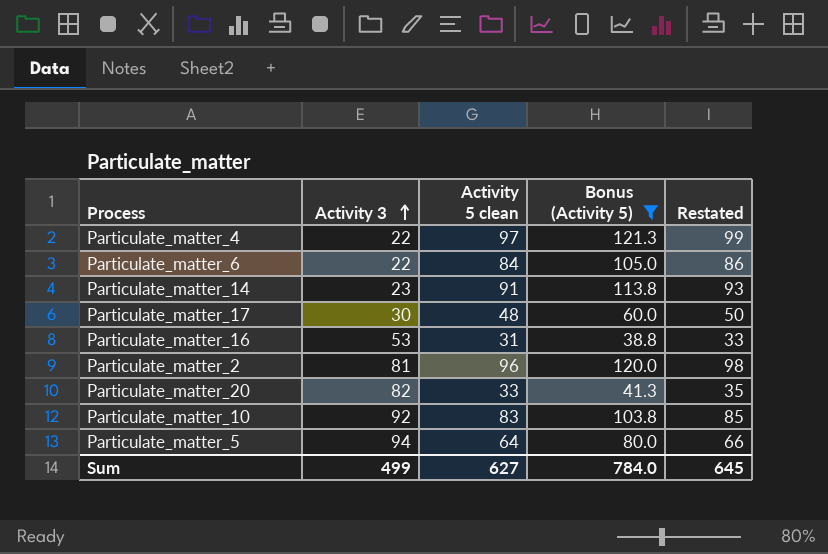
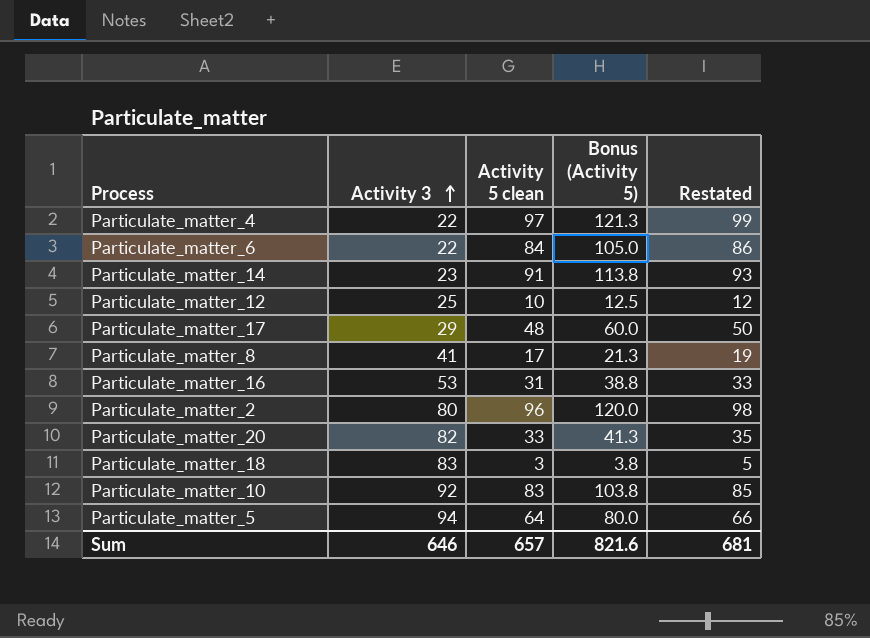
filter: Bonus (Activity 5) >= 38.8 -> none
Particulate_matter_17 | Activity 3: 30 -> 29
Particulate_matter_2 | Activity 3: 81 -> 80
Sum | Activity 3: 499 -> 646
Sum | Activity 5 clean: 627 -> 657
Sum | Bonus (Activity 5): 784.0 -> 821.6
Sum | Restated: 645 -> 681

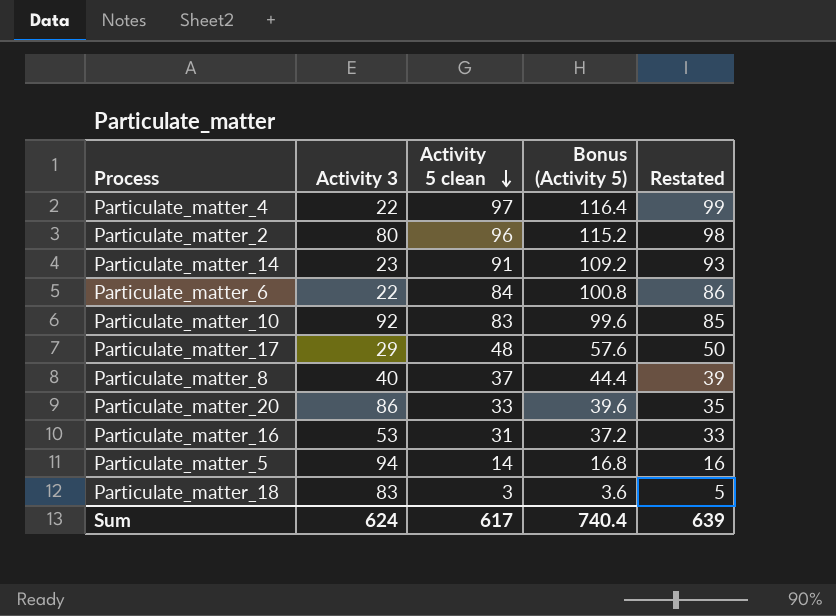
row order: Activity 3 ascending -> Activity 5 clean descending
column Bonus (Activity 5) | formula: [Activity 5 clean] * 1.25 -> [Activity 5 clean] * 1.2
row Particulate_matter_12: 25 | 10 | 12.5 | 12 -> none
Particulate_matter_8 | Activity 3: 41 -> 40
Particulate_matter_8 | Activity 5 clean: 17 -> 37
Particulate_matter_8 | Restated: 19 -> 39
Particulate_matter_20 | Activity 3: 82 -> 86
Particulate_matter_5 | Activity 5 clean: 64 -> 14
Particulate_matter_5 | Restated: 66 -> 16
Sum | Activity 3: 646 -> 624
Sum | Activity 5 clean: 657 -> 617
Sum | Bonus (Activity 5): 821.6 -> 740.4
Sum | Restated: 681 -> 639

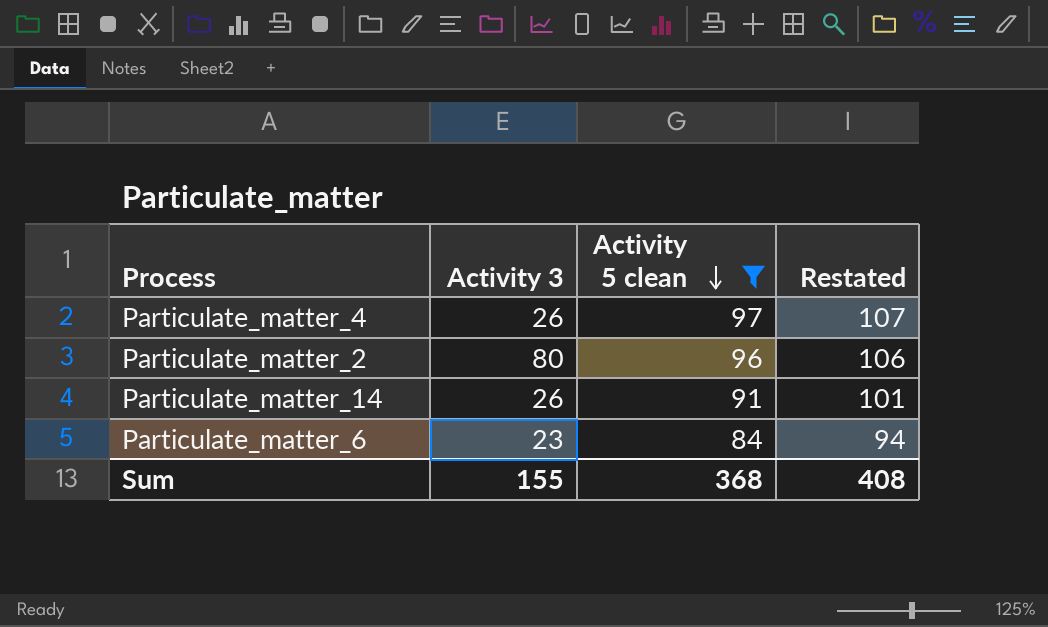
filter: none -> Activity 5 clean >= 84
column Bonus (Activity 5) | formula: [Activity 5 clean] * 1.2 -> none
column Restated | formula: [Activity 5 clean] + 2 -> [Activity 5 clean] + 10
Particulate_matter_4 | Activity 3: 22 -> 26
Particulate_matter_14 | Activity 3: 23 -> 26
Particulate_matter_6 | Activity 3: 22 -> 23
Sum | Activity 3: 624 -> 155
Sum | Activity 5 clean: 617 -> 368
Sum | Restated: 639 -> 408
****************************************
• [Directions for this task]: Return the listing above verbatim and exclude every picture.

• [Written response]:
filter: Bonus (Activity 5) >= 38.8 -> none
Particulate_matter_17 | Activity 3: 30 -> 29
Particulate_matter_2 | Activity 3: 81 -> 80
Sum | Activity 3: 499 -> 646
Sum | Activity 5 clean: 627 -> 657
Sum | Bonus (Activity 5): 784.0 -> 821.6
Sum | Restated: 645 -> 681

row order: Activity 3 ascending -> Activity 5 clean descending
column Bonus (Activity 5) | formula: [Activity 5 clean] * 1.25 -> [Activity 5 clean] * 1.2
row Particulate_matter_12: 25 | 10 | 12.5 | 12 -> none
Particulate_matter_8 | Activity 3: 41 -> 40
Particulate_matter_8 | Activity 5 clean: 17 -> 37
Particulate_matter_8 | Restated: 19 -> 39
Particulate_matter_20 | Activity 3: 82 -> 86
Particulate_matter_5 | Activity 5 clean: 64 -> 14
Particulate_matter_5 | Restated: 66 -> 16
Sum | Activity 3: 646 -> 624
Sum | Activity 5 clean: 657 -> 617
Sum | Bonus (Activity 5): 821.6 -> 740.4
Sum | Restated: 681 -> 639

filter: none -> Activity 5 clean >= 84
column Bonus (Activity 5) | formula: [Activity 5 clean] * 1.2 -> none
column Restated | formula: [Activity 5 clean] + 2 -> [Activity 5 clean] + 10
Particulate_matter_4 | Activity 3: 22 -> 26
Particulate_matter_14 | Activity 3: 23 -> 26
Particulate_matter_6 | Activity 3: 22 -> 23
Sum | Activity 3: 624 -> 155
Sum | Activity 5 clean: 617 -> 368
Sum | Restated: 639 -> 408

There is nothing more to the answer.